How do you measure success?Posted: April 1, 2009
I feel strongly that this blog has been more successful than I could have hoped for at this point in the process. Each day I receive new hits from a wide variety of very random places. I don’t have to do nearly as much “work” as I once did to get the word out about what I have posted. As long as I update regularly now the site sort of manages itself.
However, this has led me to wonder what counts as a successful public forum? Is it one in which many people visit and hopefully take away the exact nugget of information that they were looking for. This is what I assume is happening here as I think that is where I am getting my additional traffic. One person does a search, finds my site and brings the link back with them to a chat group or homepage which I then get additional traffic from…however most of those sites are password protected or closed groups. The name of the group usually tells me everything I could want to know about the group. Knitters for Charity, Crafty Women, Recipe a Day…stuff like that, it’s not rocket science to figure out what they were interested in even if I can’t see their site.
Or is success measured in communication and interaction? In that respect I am very clearly lacking something. Many of my favorite sites have a huge amount of reader response. I have almost none. (Statistically less than 1% of my readership leaves a comment. Not whining here, just trying to think out loud.) There are a few steady readers who talk to me often, and I almost feel like I have gotten to know them a little. But what of the other 13,000 people who have stopped by? What is it about my posts that does not encourage feedback? I can’t tell if other sites have such high comment rates because they actually know their commenter’s or their pages are filled with people who are trying to be seen and redirect traffic to their own sites…or do their posts actually warrant such response. (In my opinion, I have seen many amazing posts which really should receive a reply, but there are frankly some that aren’t worth a comment and they are still flooded with feedback.) This goes for large established blogs and several start-up sites as well. This makes me wonder, are my posts not worth commenting on in general, do people not think my site will generate any traffic for them or is the comment section on my page simply too difficult to find?

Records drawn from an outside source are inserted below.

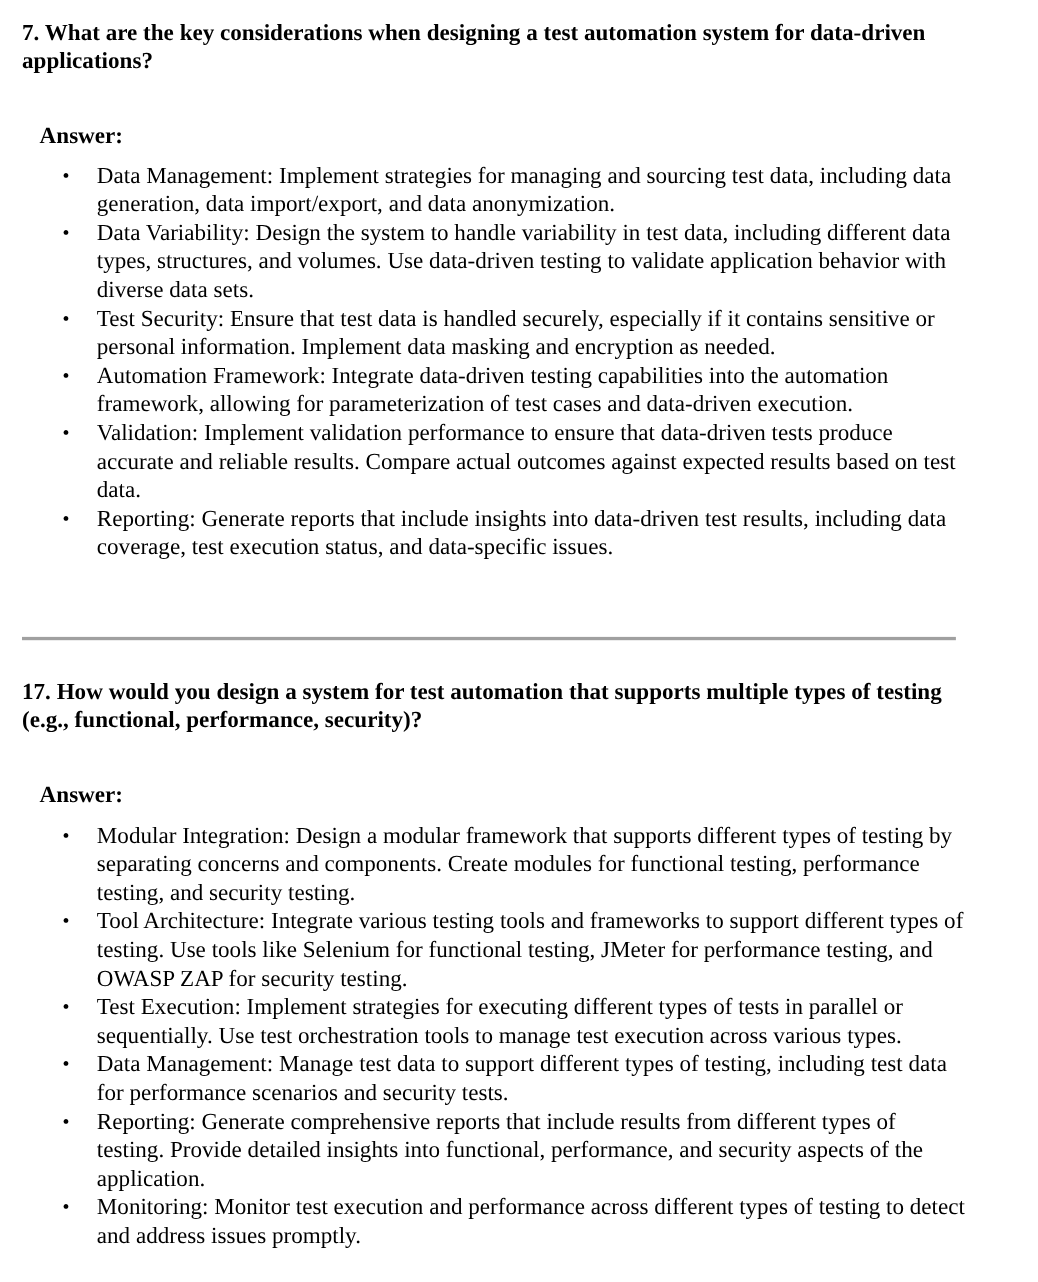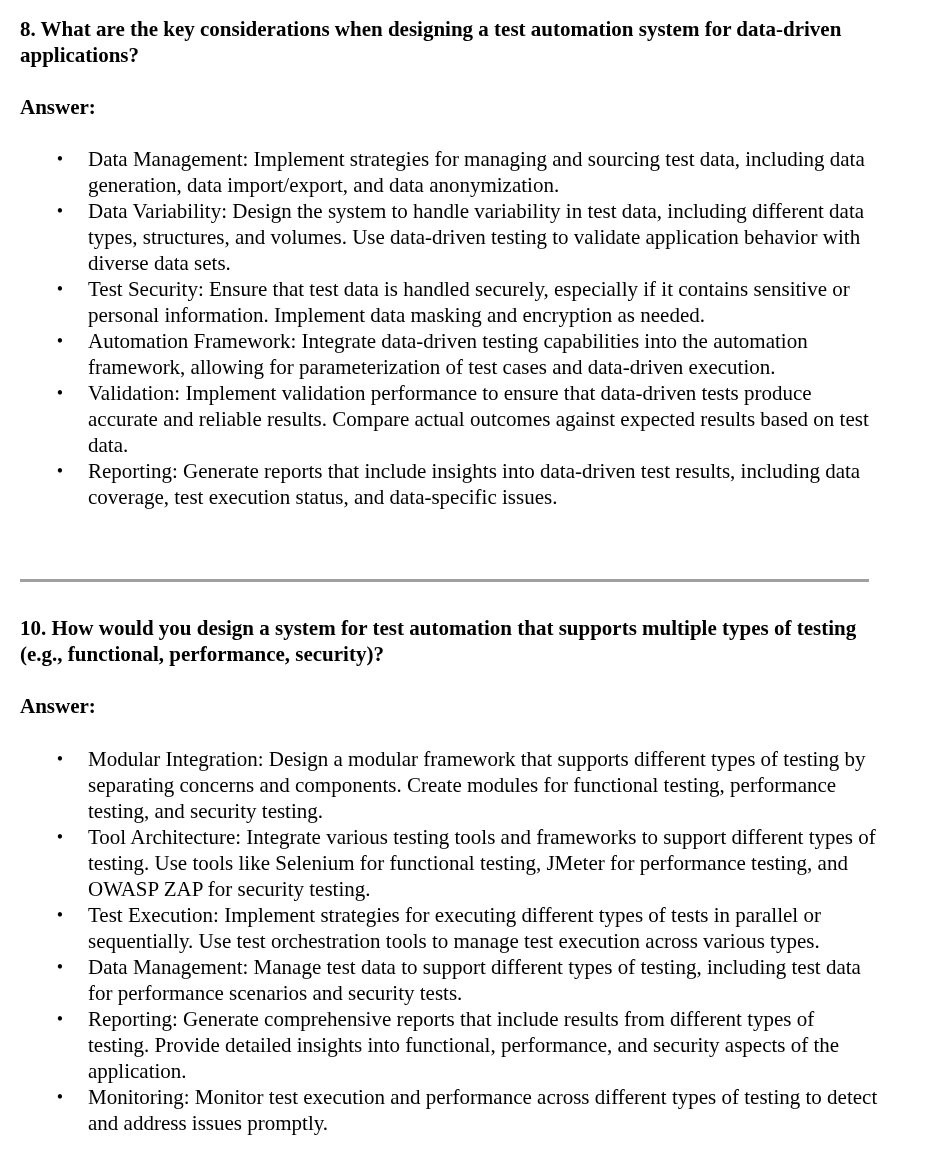--- a/index.html
+++ b/index.html
@@ -24,21 +24,21 @@
   .q-title {
     font-weight: bold;
     font-size: 21px;
     line-height: 26px;
     margin: 0;
   }
   .answer-label {
     font-weight: bold;
     font-size: 21px;
     line-height: 26px;
-    margin: 0;
+    margin: 16px;
   }
   ul.bullets {
     list-style: none;
     margin: 0;
     padding: 0;
   }
   ul.bullets li {
     position: relative;
     padding-left: 68px;
     font-size: 21px;
@@ -71,32 +71,32 @@
 
   #q10-title { position: absolute; top: 615px; left: 0; width: 860px; }
   #q10-answer { position: absolute; top: 693px; left: 0; }
   #q10-list { position: absolute; top: 746px; left: 0; width: 860px; }
 </style>
 </head>
 <body>
 
 <div class="page">
 
-  <p class="q-title" id="q9-title">8. What are the key considerations when designing a test automation system for data-driven applications?</p>
+  <p class="q-title" id="q9-title">7. What are the key considerations when designing a test automation system for data-driven applications?</p>
   <p class="answer-label" id="q9-answer">Answer:</p>
   <ul class="bullets" id="q9-list">
     <li><span class="bullet">•</span><span class="term">Data Management:</span><span> Implement strategies for managing and sourcing test data, including data generation, data import/export, and data anonymization.</span></li>
     <li><span class="bullet">•</span><span class="term">Data Variability:</span><span> Design the system to handle variability in test data, including different data types, structures, and volumes. Use data-driven testing to validate application behavior with diverse data sets.</span></li>
     <li><span class="bullet">•</span><span class="term">Test Security:</span><span> Ensure that test data is handled securely, especially if it contains sensitive or personal information. Implement data masking and encryption as needed.</span></li>
     <li><span class="bullet">•</span><span class="term">Automation Framework:</span><span> Integrate data-driven testing capabilities into the automation framework, allowing for parameterization of test cases and data-driven execution.</span></li>
     <li><span class="bullet">•</span><span class="term">Validation:</span><span> Implement validation performance to ensure that data-driven tests produce accurate and reliable results. Compare actual outcomes against expected results based on test data.</span></li>
     <li><span class="bullet">•</span><span class="term">Reporting:</span><span> Generate reports that include insights into data-driven test results, including data coverage, test execution status, and data-specific issues.</span></li>
   </ul>
 
-  <p class="q-title" id="q10-title">10. How would you design a system for test automation that supports multiple types of testing (e.g., functional, performance, security)?</p>
+  <p class="q-title" id="q10-title">17. How would you design a system for test automation that supports multiple types of testing (e.g., functional, performance, security)?</p>
   <p class="answer-label" id="q10-answer">Answer:</p>
   <ul class="bullets" id="q10-list">
     <li><span class="bullet">•</span><span class="term">Modular Integration:</span><span> Design a modular framework that supports different types of testing by separating concerns and components. Create modules for functional testing, performance testing, and security testing.</span></li>
     <li><span class="bullet">•</span><span class="term">Tool Architecture:</span><span> Integrate various testing tools and frameworks to support different types of testing. Use tools like Selenium for functional testing, JMeter for performance testing, and OWASP ZAP for security testing.</span></li>
     <li><span class="bullet">•</span><span class="term">Test Execution:</span><span> Implement strategies for executing different types of tests in parallel or sequentially. Use test orchestration tools to manage test execution across various types.</span></li>
     <li><span class="bullet">•</span><span class="term">Data Management:</span><span> Manage test data to support different types of testing, including test data for performance scenarios and security tests.</span></li>
     <li><span class="bullet">•</span><span class="term">Reporting:</span><span> Generate comprehensive reports that include results from different types of testing. Provide detailed insights into functional, performance, and security aspects of the application.</span></li>
     <li><span class="bullet">•</span><span class="term">Monitoring:</span><span> Monitor test execution and performance across different types of testing to detect and address issues promptly.</span></li>
   </ul>
 </div>

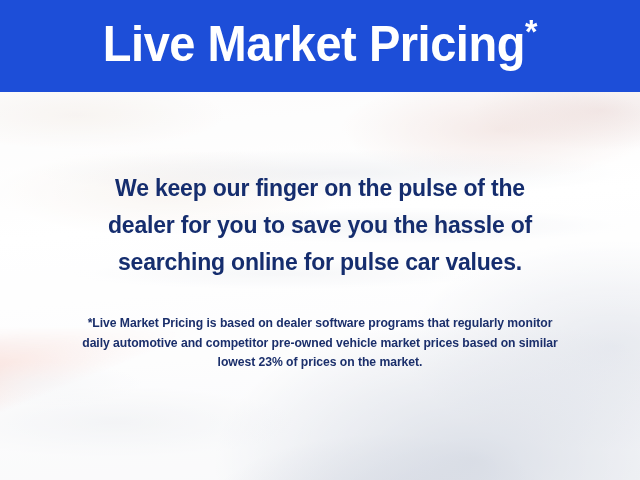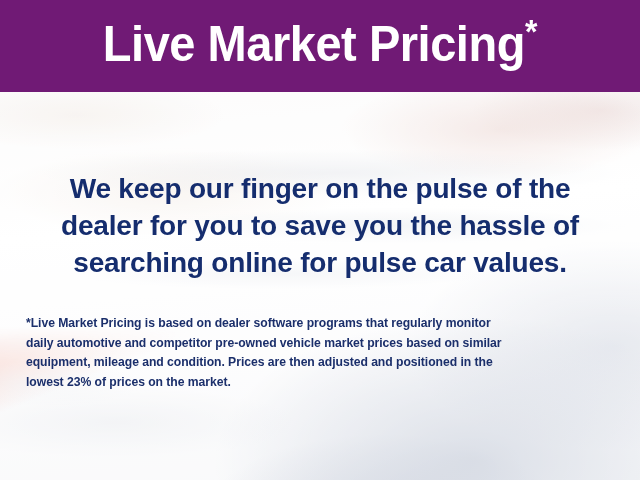--- a/index.html
+++ b/index.html
@@ -72,21 +72,21 @@
     background: rgba(255,255,255,0.42);
   }
 
   
   .header-band {
     position: absolute;
     left: 0;
     top: 0;
     width: 640px;
     height: 92px;
-    background: #701a75;
+    background: #1d4ed8;
     display: flex;
     align-items: center;
     justify-content: center;
     box-sizing: border-box;
     z-index: 5;
   }
   .header-title {
     color: #ffffff;
     font-family: "Liberation Sans", sans-serif;
     font-weight: bold;
@@ -118,35 +118,35 @@
   .headline {
     position: absolute;
     left: 0;
     top: 78px;
     width: 640px;
     margin: 0;
     text-align: center;
     color: #152d6e;
     font-family: "Liberation Sans", sans-serif;
     font-weight: bold;
-    font-size: 28px;
+    font-size: 23px;
     line-height: 37px;
     letter-spacing: -0.2px;
     padding: 0 18px;
     box-sizing: border-box;
   }
   .headline .hl-line { display: block; }
 
   .disclaimer {
     position: absolute;
     left: 0;
     top: 222px;
     width: 640px;
     margin: 0;
-    text-align: left;
+    text-align: center;
     color: #1b2f6b;
     font-family: "Liberation Sans", sans-serif;
     font-weight: bold;
     font-size: 12.2px;
     line-height: 19.5px;
     letter-spacing: -0.05px;
     padding: 0 26px;
     box-sizing: border-box;
   }
   .disclaimer .dc-line { display: block; }
@@ -171,18 +171,17 @@
 
     <p class="headline">
       <span class="hl-line">We keep our finger on the pulse of the</span>
       <span class="hl-line">dealer for you to save you the hassle of</span>
       <span class="hl-line">searching online for pulse car values.</span>
     </p>
 
     <p class="disclaimer">
       <span class="dc-line">*Live Market Pricing is based on dealer software programs that regularly monitor</span>
       <span class="dc-line">daily automotive and competitor pre-owned vehicle market prices based on similar</span>
-      <span class="dc-line">equipment, mileage and condition. Prices are then adjusted and positioned in the</span>
       <span class="dc-line">lowest 23% of prices on the market.</span>
     </p>
 
   </div>
 </div>
 
 </body></html>

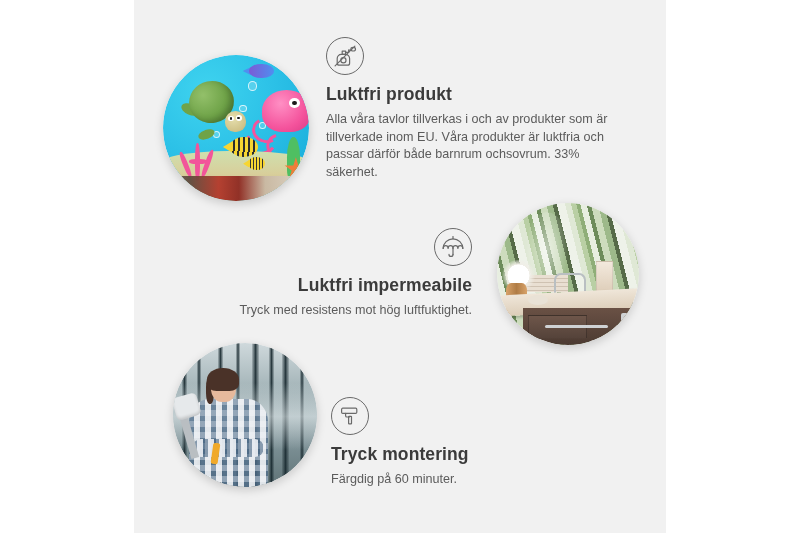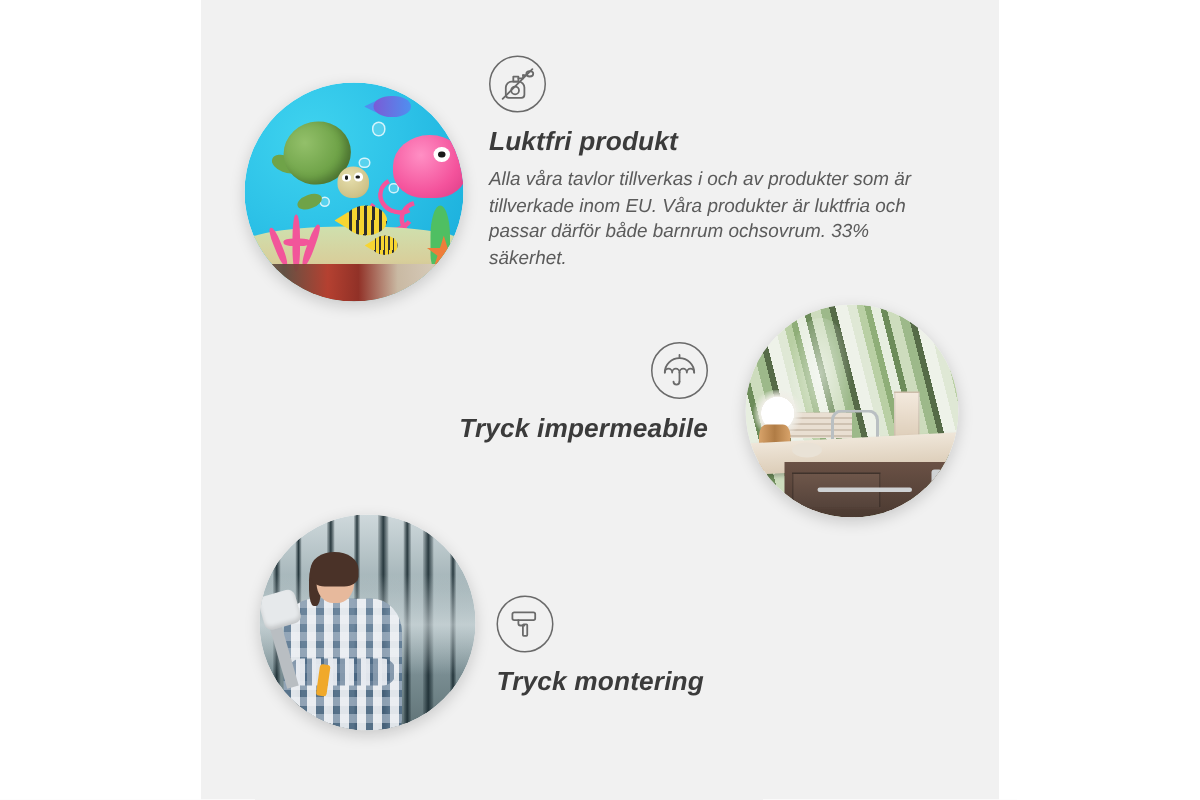--- a/index.html
+++ b/index.html
@@ -258,21 +258,21 @@
     position:absolute; left:-16%; top:20%; width:30%; height:20%;
     background:#e6e9eb; border-radius:5px; transform:rotate(-16deg);
     box-shadow: inset 0 -2px 3px rgba(0,0,0,.15);
   }
   .w-tool {
     position:absolute; left:30%; top:62%; width:8%; height:18%;
     background:#f0a92a; border-radius:2px; transform:rotate(8deg);
   }
 
   
-  .feature { position: absolute; font-style: italic; }
+  .feature { position: absolute; }
   .icon-wrap {
     width: 38px; height: 38px;
     border: 1.4px solid #6a6a6a;
     border-radius: 50%;
     display: flex; align-items: center; justify-content: center;
     box-sizing: border-box;
   }
   .f-title {
     font-size: 17.5px;
     font-weight: bold;
@@ -383,21 +383,22 @@
   <div class="feature" id="feature-waterproof">
     <div class="icon-wrap">
       <svg width="26" height="26" viewBox="0 0 26 26" fill="none" stroke="#6a6a6a" stroke-width="1.2" stroke-linecap="round" stroke-linejoin="round">
         <path d="M3.2 14.4C3.2 9.1 7.6 4.8 13 4.8s9.8 4.3 9.8 9.6"></path>
         <path d="M3.2 14.4c0-1.5 1.1-2.7 2.45-2.7s2.45 1.2 2.45 2.7c0-1.5 1.1-2.7 2.45-2.7s2.45 1.2 2.45 2.7c0-1.5 1.1-2.7 2.45-2.7s2.45 1.2 2.45 2.7c0-1.5 1.1-2.7 2.45-2.7s2.45 1.2 2.45 2.7"></path>
         <line x1="13" y1="14.4" x2="13" y2="20.4"></line>
         <path d="M13 20.4c0 1.1-0.9 2-2 2s-2-0.9-2-2"></path>
         <line x1="13" y1="2.6" x2="13" y2="4.8"></line>
       </svg>
     </div>
-    <div class="f-title">Tryck impermeabile</div>
+    <div class="f-title">Luktfri impermeabile</div>
+    <div class="f-desc">Tryck med resistens mot hög luftfuktighet.</div>
   </div>
 
   <div class="circle-img" id="img-bath">
     <div class="circle-inner">
       <div class="bath-wall"></div>
       <div class="bath-wall-leaf"></div>
       <div class="bath-tile"></div>
       <div class="bath-faucet"></div>
       <div class="bath-bottle"></div>
       <div class="bath-flowers"></div>
@@ -440,15 +441,16 @@
 
   <div class="feature" id="feature-mounting">
     <div class="icon-wrap">
       <svg width="26" height="26" viewBox="0 0 26 26" fill="none" stroke="#6a6a6a" stroke-width="1.2" stroke-linecap="round" stroke-linejoin="round">
         <rect x="4.6" y="5.2" width="15.2" height="5.2" rx="1.2"></rect>
         <path d="M8.6 10.4v2.3c0 0.7 0.6 1.3 1.3 1.3h2.6"></path>
         <rect x="11.6" y="13.3" width="2.9" height="7.6" rx="0.5"></rect>
       </svg>
     </div>
     <div class="f-title">Tryck montering</div>
+    <div class="f-desc">Färgdig på 60 minuter.</div>
   </div>
 
 </div>
 
 </body></html>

I ran an experiment for two weeks a few weeks ago to see what would happen short-term and long-term. I spent more than an hour every day doing nothing but reading posts and linking through the comments to get to new sites and leaving comments there too. My thought was, maybe I am just not active enough in speaking to other people. It had some effect, a few people responded in kind (thanks to all of you that did…and by the way I found some really cool sites doing this), but all in all it still didn’t change the general trend of the feedback on my page. As soon as I slowed down my pace, everything returned to normal. So I am still left to wonder –
What is it about my writing style that encourages a decent readership (for a start-up) and a high sharing rate for my posts but does not encourage people to respond directly? I’ll have to think more about this.